A man with a telephone passes in front of a sign of the TikTok application of the Chinese company ByteDance, known locally as Douyin, at the International Expo of Artificial Products in Hangzhou, Zhejiang Province, China, on 18 d October 2019.
Reuters
BEIJING: Chinese consumers buy more through real-time streaming and video applications: a new trend that is taking over a part of the mass market traditionally dominated by e-commerce giant Alibaba.
Popular live streaming and short video applications became significant marketing channels in 2020, generating billions in merchant sales by connecting viewers to existing e-commerce sites or their own.
Just take the example of the Kuaishou live video and streaming app, which on Friday raised more than $ 5 billion in Hong Kong’s largest IPO since the coronavirus pandemic, according to Wind Information.
Gross volume of goods (GMV) during the 11 months to November grew nearly eightfold from a year ago to 332.68 million yuan ($ 51,444 million), Kuaishou said in his prospectus. GMV is a metric commonly used in e-commerce to measure the total value of goods sold over a period of time.
The company primarily makes money by selling virtual gifts that users can buy for their favorite live broadcasters. Shares of Kuaishou rose nearly 200% on Friday open.
Along with various types of e-commerce players that have emerged in the last 2-3 years, … the desires of customers on online shopping platforms are also diversifying.
Douyin, the Chinese version of the TikTok video application owned by ByteDance, saw e-commerce transactions triple last year to 500 billion yuan in GMV, according to a report on Wednesday by Chinese technology news site LatePost.
However, most GMVs went to third-party e-commerce sites like JD.com and Alibaba’s Taobao, according to the report. Only about 100 billion yuan in Douyin’s GMV came from the app’s own e-commerce platforms, according to the report.
ByteDance said in a statement to CNBC that LatePost’s figures on GMV are inaccurate and that third-party sales resulting from redirected user traffic should not be counted as part of GMV.
Tencent’s Wechat messaging app, which has more than a billion daily active users, has also become a platform for online shopping.
In January, WeChat said GMV for companies running their own in-app mini-programs rose 255% last year to an undisclosed amount, while GMV for physical goods sold through of these programs increased by 154%.

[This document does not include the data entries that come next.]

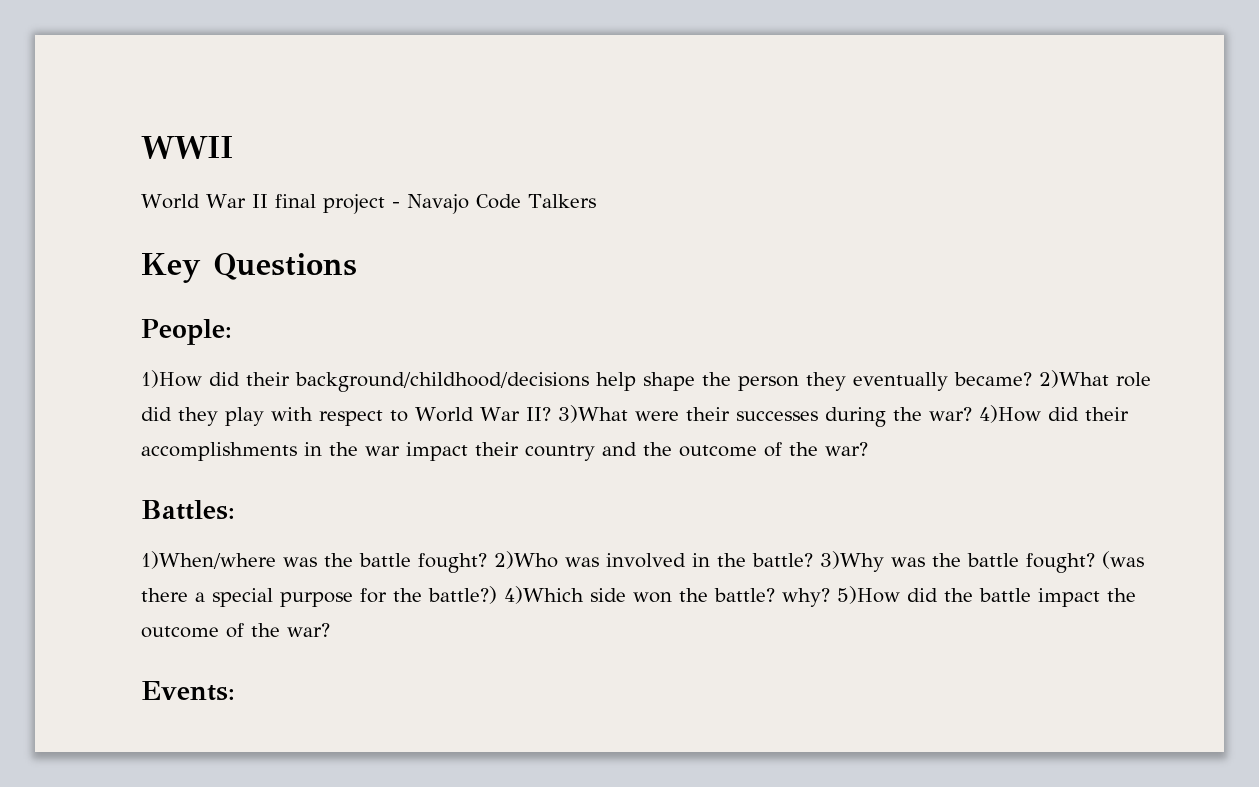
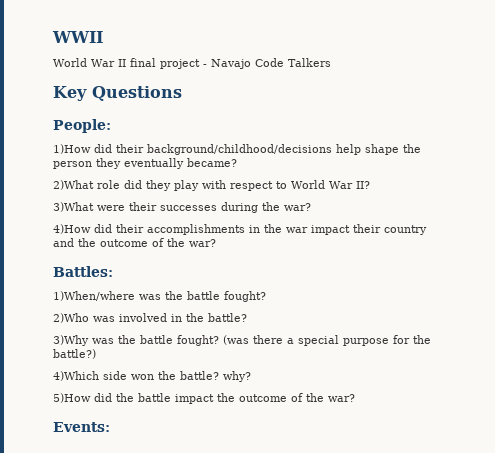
(1032, 379) none -> (237, 162) //
(551, 414) none -> (370, 185) //
(972, 414) none -> (311, 207) //
(487, 563) none -> (266, 296) //
(813, 560) none -> (247, 317) //
(497, 595) none -> (96, 354) //
(830, 597) none -> (251, 376) //

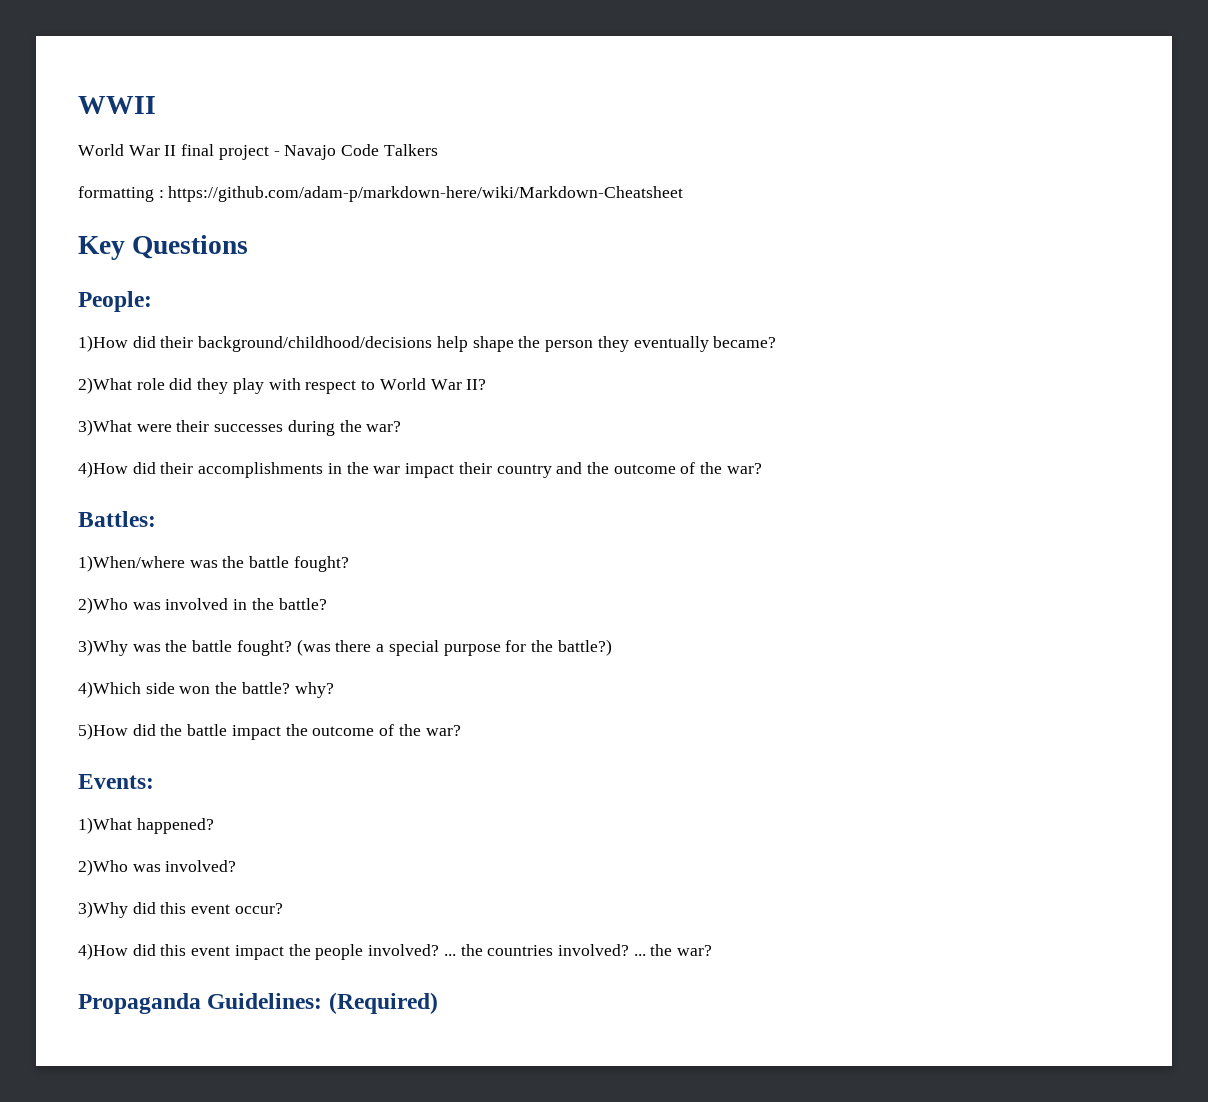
(331, 62) none -> [78,186,684,202] // formatting : https://github.com/adam-p/markdown-here/wiki/Markdown-Cheatsheet
(110, 427) none -> [78,817,214,834] [78,859,237,876] [78,901,283,918] [78,943,713,960] [78,992,438,1014] // 1)What happened? // 2)Who was involved? // 3)Why did this event occur? // 4)How did this event impact the people involved? ... the countries involved? ... the war? // Propaganda Guidelines: (Required)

“Along with various types of e-commerce players that have emerged in the last 2-3 years, including live streaming, social commerce, etc., customers’ desire for online shopping platforms is also diversifying. “Morgan Stanley analysts said in a report last month. Chinese consumer spending is projected to double in the next decade to $ 12.7 trillion.
Growing market for all e-commerce players
Reports on GMV video apps show how fast streaming platforms are growing as an online shopping portal, even if they still dominate established gamers.
For example, Alibaba’s video broadcast sales site, Taobao Live, generated more than 400 billion yuan in GMV by 2020, according to the latest earnings report. But the company’s GMV alone during the November 1-11 business holiday was 498 billion yuan.
“There is a lot of demand for e-commerce in China, so Alibaba, JD.com, has the market because they are online and offline,” said Suresh Dalai, senior director of consulting firm Alvarez & Marsal, which focuses on retail operations in Asia.
“They provide a one-stop shop through their ecosystem,” the Dalai Lama said. “These retailers are not suffering even with the departure of these new e-commerce players.”
Online retail sales of physical goods in China rose 14.8% last year to a total of 9.759 trillion yuan, accounting for a quarter of all consumer goods sold in the country, said the National Bureau of Statistics.
Although the number of online shoppers rose to 782 million in December, the country had more Internet users watching videos, with 927 million, the China Internet Network Information Center (CNNIC) reported this week. .
In particular, live e-commerce users increased by 123 million between March and December, for a total of 388 million, according to the report. About two-thirds of those users made a purchase while watching a live stream, according to the report.